Start of ENTRIES SHOWN

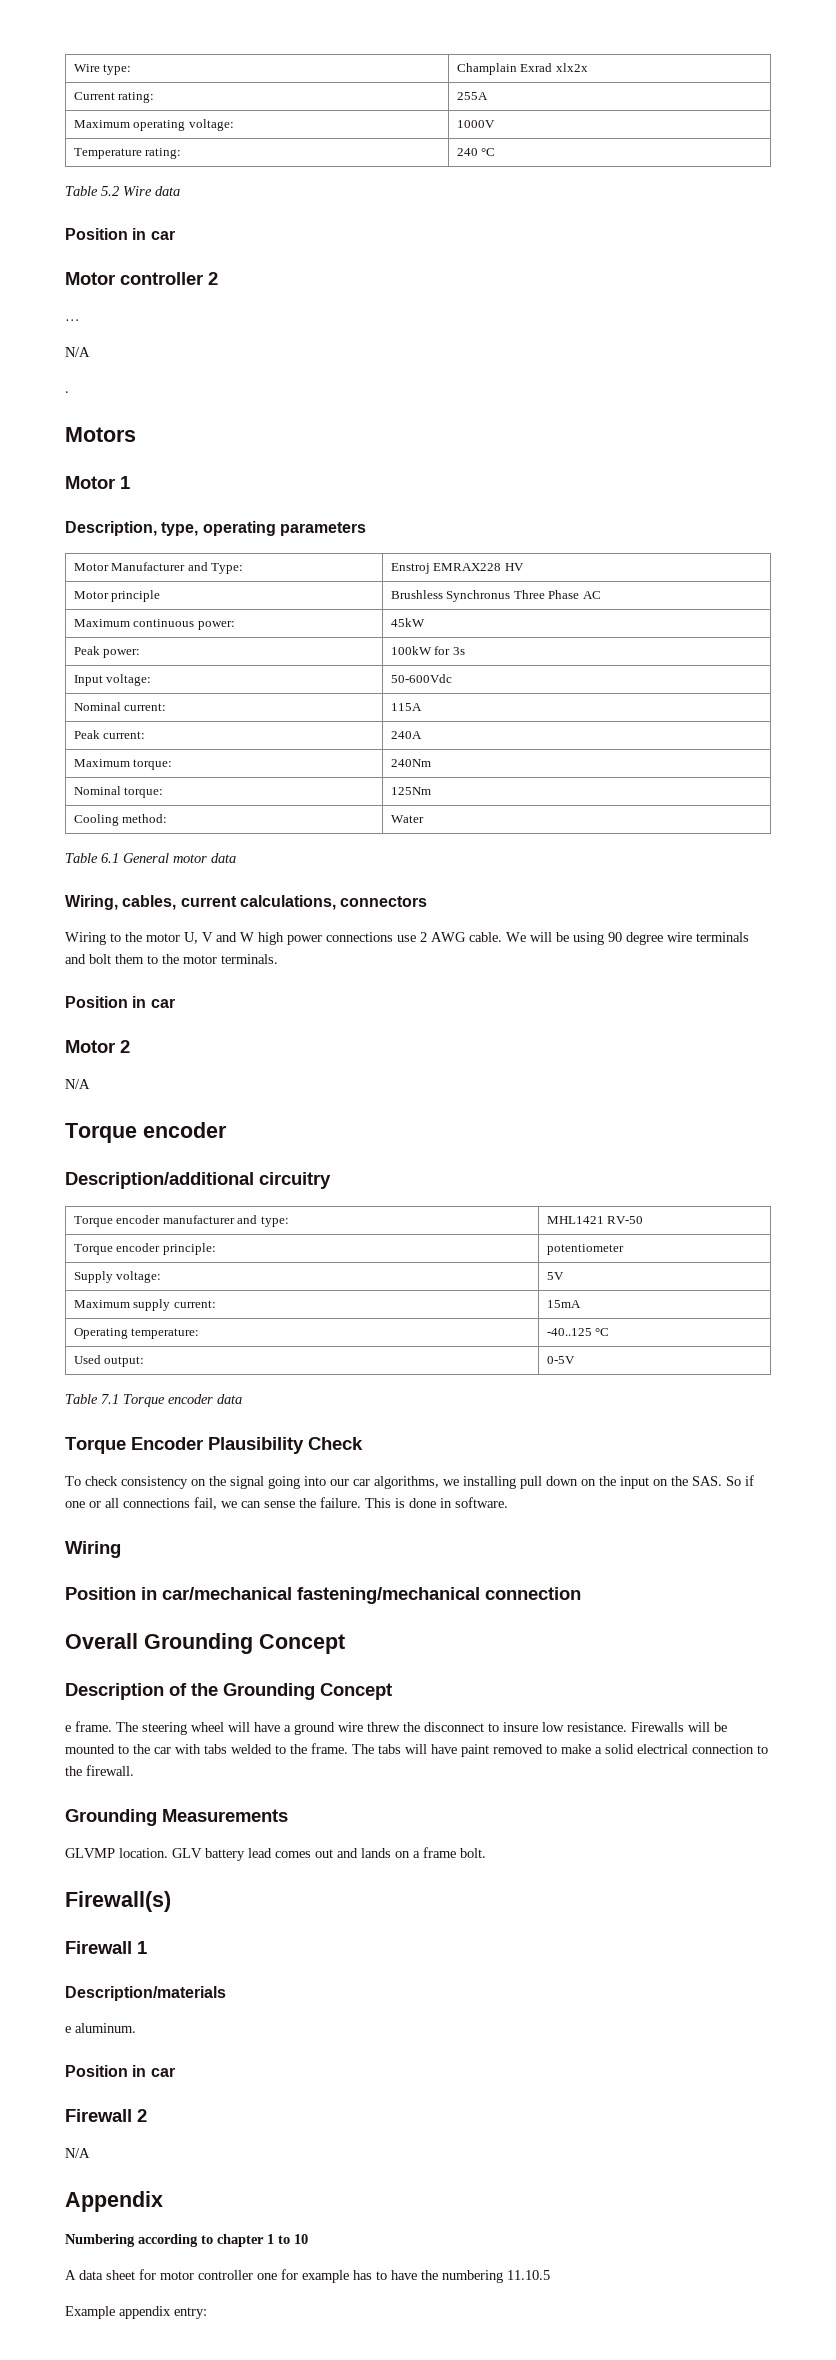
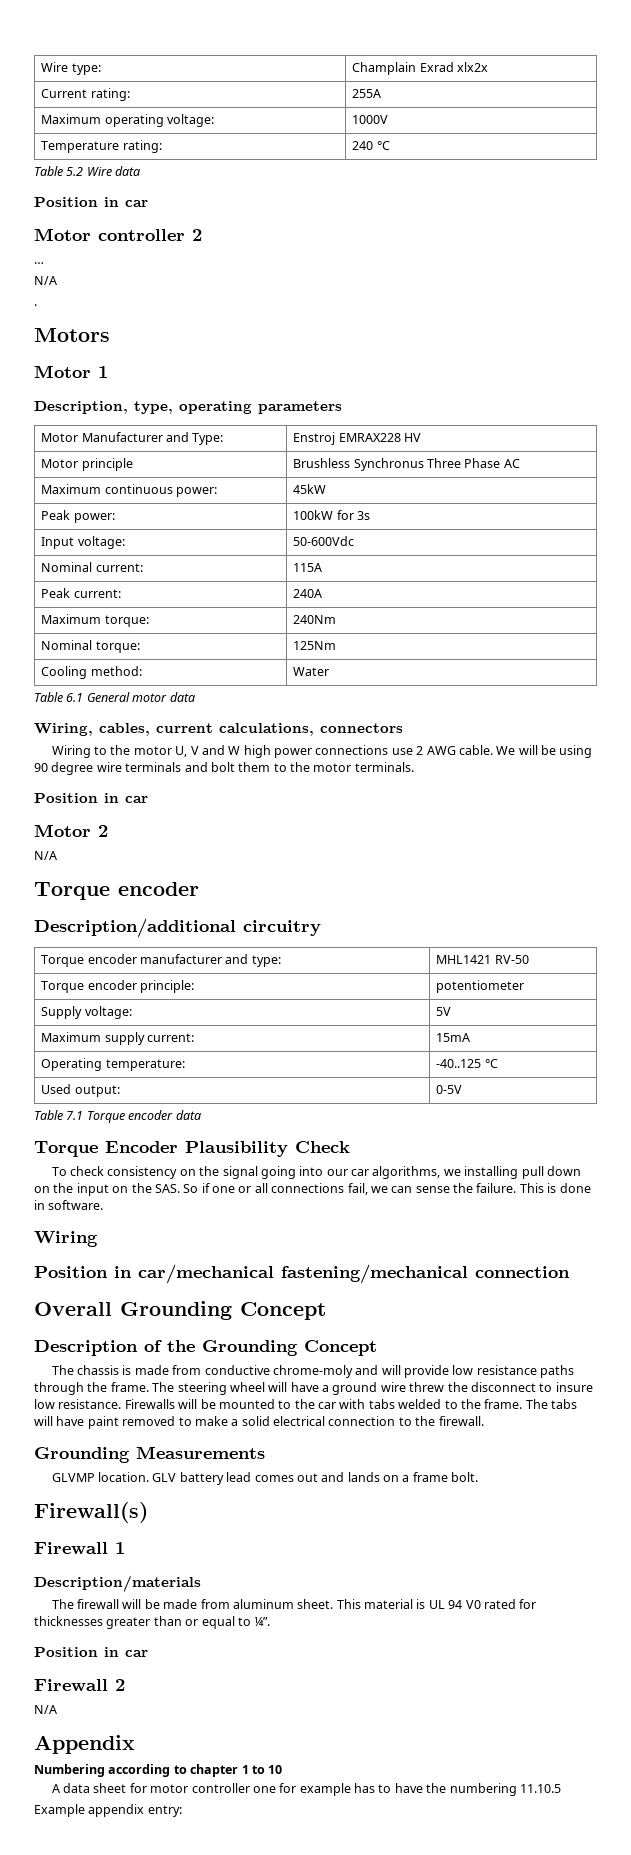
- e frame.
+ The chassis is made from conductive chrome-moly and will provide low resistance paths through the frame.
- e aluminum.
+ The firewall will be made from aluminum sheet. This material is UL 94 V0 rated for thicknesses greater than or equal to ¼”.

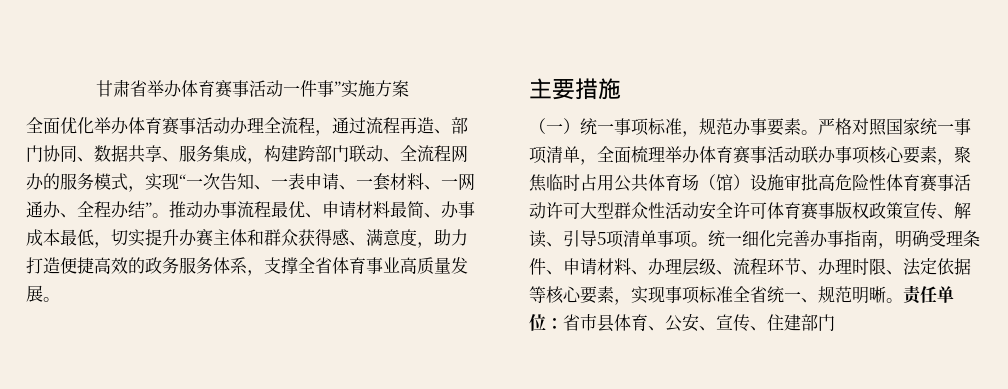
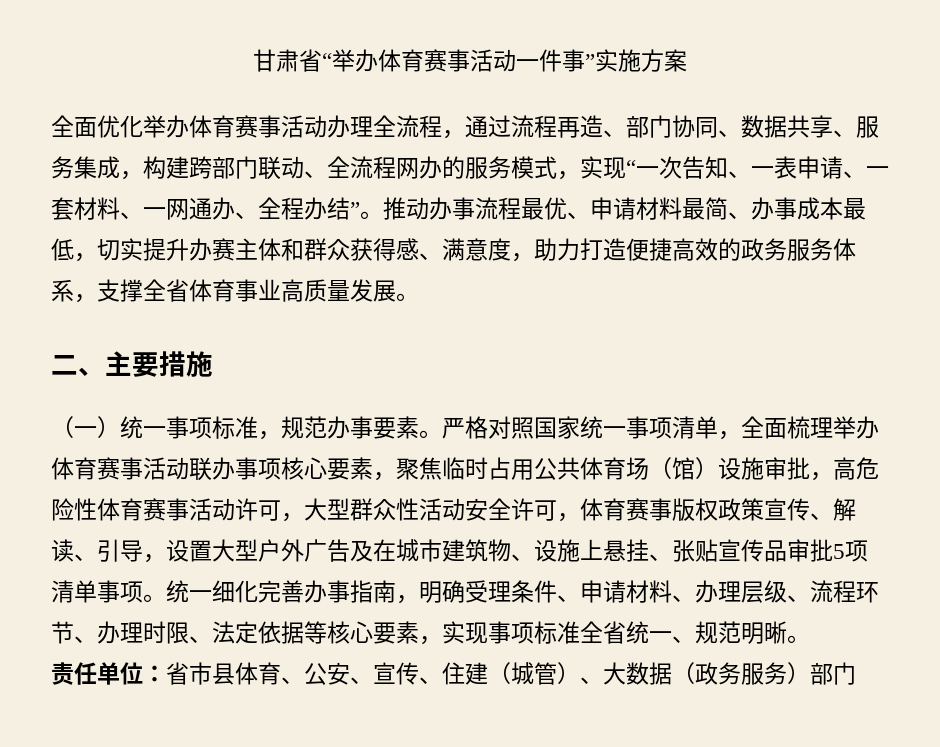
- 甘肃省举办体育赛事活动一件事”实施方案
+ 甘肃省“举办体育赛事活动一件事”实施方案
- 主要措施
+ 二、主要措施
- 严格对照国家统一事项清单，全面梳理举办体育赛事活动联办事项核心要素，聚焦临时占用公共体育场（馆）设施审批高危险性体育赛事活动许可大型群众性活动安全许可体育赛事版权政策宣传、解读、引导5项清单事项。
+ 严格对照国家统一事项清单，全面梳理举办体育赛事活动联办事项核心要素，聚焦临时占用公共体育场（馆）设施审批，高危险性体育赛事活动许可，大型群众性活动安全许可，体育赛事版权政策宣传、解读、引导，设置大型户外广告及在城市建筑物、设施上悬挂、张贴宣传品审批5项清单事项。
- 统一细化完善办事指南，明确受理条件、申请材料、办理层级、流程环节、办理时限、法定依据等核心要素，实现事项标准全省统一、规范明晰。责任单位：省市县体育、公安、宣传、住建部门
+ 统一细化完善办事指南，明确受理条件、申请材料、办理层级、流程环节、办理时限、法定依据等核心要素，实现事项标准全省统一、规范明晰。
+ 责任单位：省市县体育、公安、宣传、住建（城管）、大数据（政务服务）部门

End of ENTRIES SHOWN

YOUR OBJECTIVE => From the entries above, output every line exactly and omit any image.

ANSWER TO THIS PROBLEM =>
- e frame.
+ The chassis is made from conductive chrome-moly and will provide low resistance paths through the frame.
- e aluminum.
+ The firewall will be made from aluminum sheet. This material is UL 94 V0 rated for thicknesses greater than or equal to ¼”.

- 甘肃省举办体育赛事活动一件事”实施方案
+ 甘肃省“举办体育赛事活动一件事”实施方案
- 主要措施
+ 二、主要措施
- 严格对照国家统一事项清单，全面梳理举办体育赛事活动联办事项核心要素，聚焦临时占用公共体育场（馆）设施审批高危险性体育赛事活动许可大型群众性活动安全许可体育赛事版权政策宣传、解读、引导5项清单事项。
+ 严格对照国家统一事项清单，全面梳理举办体育赛事活动联办事项核心要素，聚焦临时占用公共体育场（馆）设施审批，高危险性体育赛事活动许可，大型群众性活动安全许可，体育赛事版权政策宣传、解读、引导，设置大型户外广告及在城市建筑物、设施上悬挂、张贴宣传品审批5项清单事项。
- 统一细化完善办事指南，明确受理条件、申请材料、办理层级、流程环节、办理时限、法定依据等核心要素，实现事项标准全省统一、规范明晰。责任单位：省市县体育、公安、宣传、住建部门
+ 统一细化完善办事指南，明确受理条件、申请材料、办理层级、流程环节、办理时限、法定依据等核心要素，实现事项标准全省统一、规范明晰。
+ 责任单位：省市县体育、公安、宣传、住建（城管）、大数据（政务服务）部门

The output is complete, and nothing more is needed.